Ingestre Hall
is a Grade II Listed Building, built in 1613 by Sir Walter Chetwynd on the
site of an earlier manor house which he completely pulled down. It was altered
by Nash circa 1810 and largely rebuilt over 3 years after fire in 1882 on
the original lines.
It is of brick with stone dressings
and ornamental brick stacks; stone mullioned windows. The front has large
two storeyed bays and an imposing Jacobean porch. The interior is mostly
modern.
Picture by Staffordshire Life
According to Pevsner (19 ) the front
built by Walter Chetwynd in 1638 is the foremost display of Jacobean grandeur
in the county. The central tower on the south elevation was redesigned
to imitate that of Hatfield House in Middlesex. Behind this front lie rooms
reinstated by John Birch after being gutted by a fire on October 12th 1882.
The north and west facades were drastically georgianized, and then re-jacobeanized
in 1808-10 for the second Earl Talbot by Nash.

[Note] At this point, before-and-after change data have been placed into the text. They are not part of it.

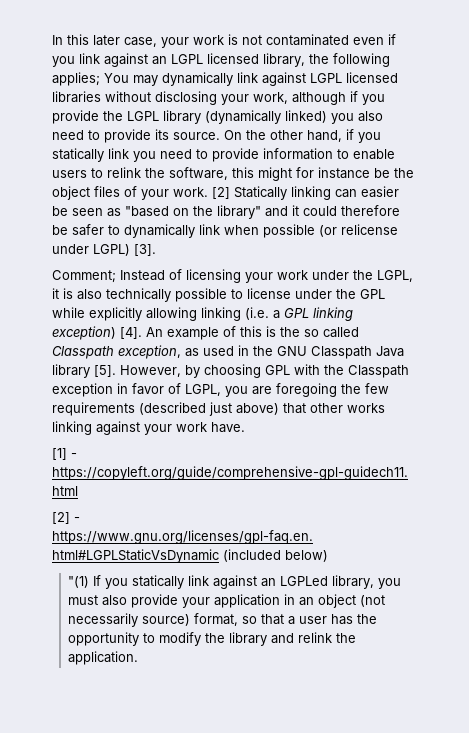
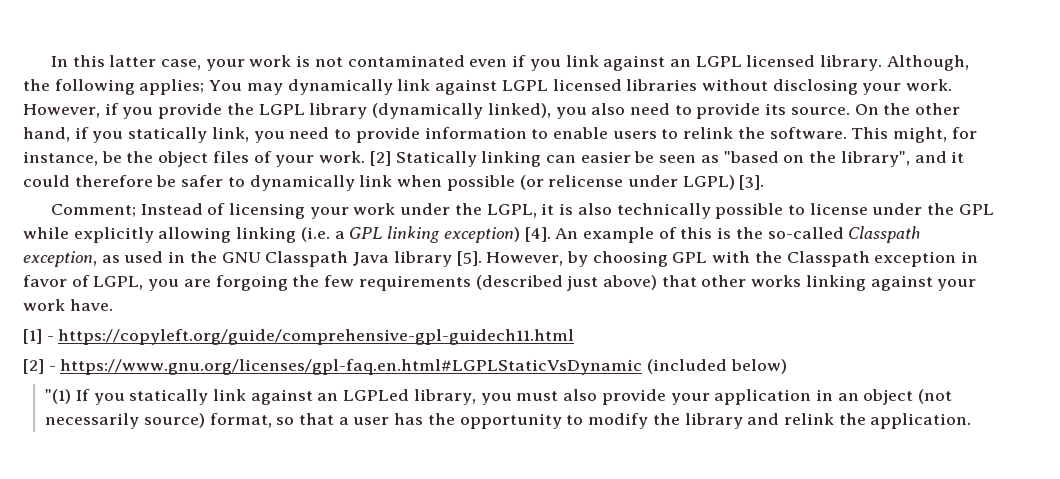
[93,35,120,46] later -> [109,55,157,67] latter
[263,53,305,67] library, -> [820,55,969,71] library. Although,
[253,92,346,105] work, although -> [906,79,953,91] [23,104,100,118] work. However,
[285,110,327,123] linked) -> [487,103,551,118] linked),
[108,148,129,159] link -> [211,127,249,142] link,
[169,167,370,181] software, this might for instance -> [769,127,977,143] [23,151,98,166] software. This might, for instance,
[217,205,261,219] library" -> [840,151,910,167] library",
[304,327,359,338] so called -> [767,227,844,239] so-called
[276,383,337,397] foregoing -> [215,275,288,291] forgoing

In the 17th century the house
had formal gardens to the south and west of the house, with a deer park
to the north stretching as far as Weston Bank, 2km away. By 1700 the latest
Dutch-influenced garden styles where introduced with a parterre, and new statuary
and terraces. The "Wilderness" was created to the north of the house. A park
boundary wall was added in the early 18th century, which still survives in
places, and there was a circular ride around the park boundaries. John Chetwynd
built the Doric Rotunda, now at Tixall; a Gothic Tower and the Pavilion.
Around 1760, Capability Brown laid out new
walks and a Pleasure Ground with a new ha-ha, as well as naturalising other
parts of the park. All the formal gardens had been removed by 1789 and by
1815 an ornamental shrubbery with winding paths called "The Mounts" had
been added to the west, with ornamental and kitchen gardens to the east
and a raised terrace to the north.
The Orangery, in the grounds to the east
of the hall is also Grade II Listed. The main portion has a glass roof and
front with large glass panels divided by Doric pilasters. There is an entrance
at each end in a pedimented facade with a niche on either side of the door.
It is late 18th or early 19th century. According to Pevsner it is "a fine,
unostentatious design."
The Old Stables built in the late 17th century, the New
Stables built in 1885 and Ingestre Pavilion,
mid 18th century, were all originally part of the Hall environs.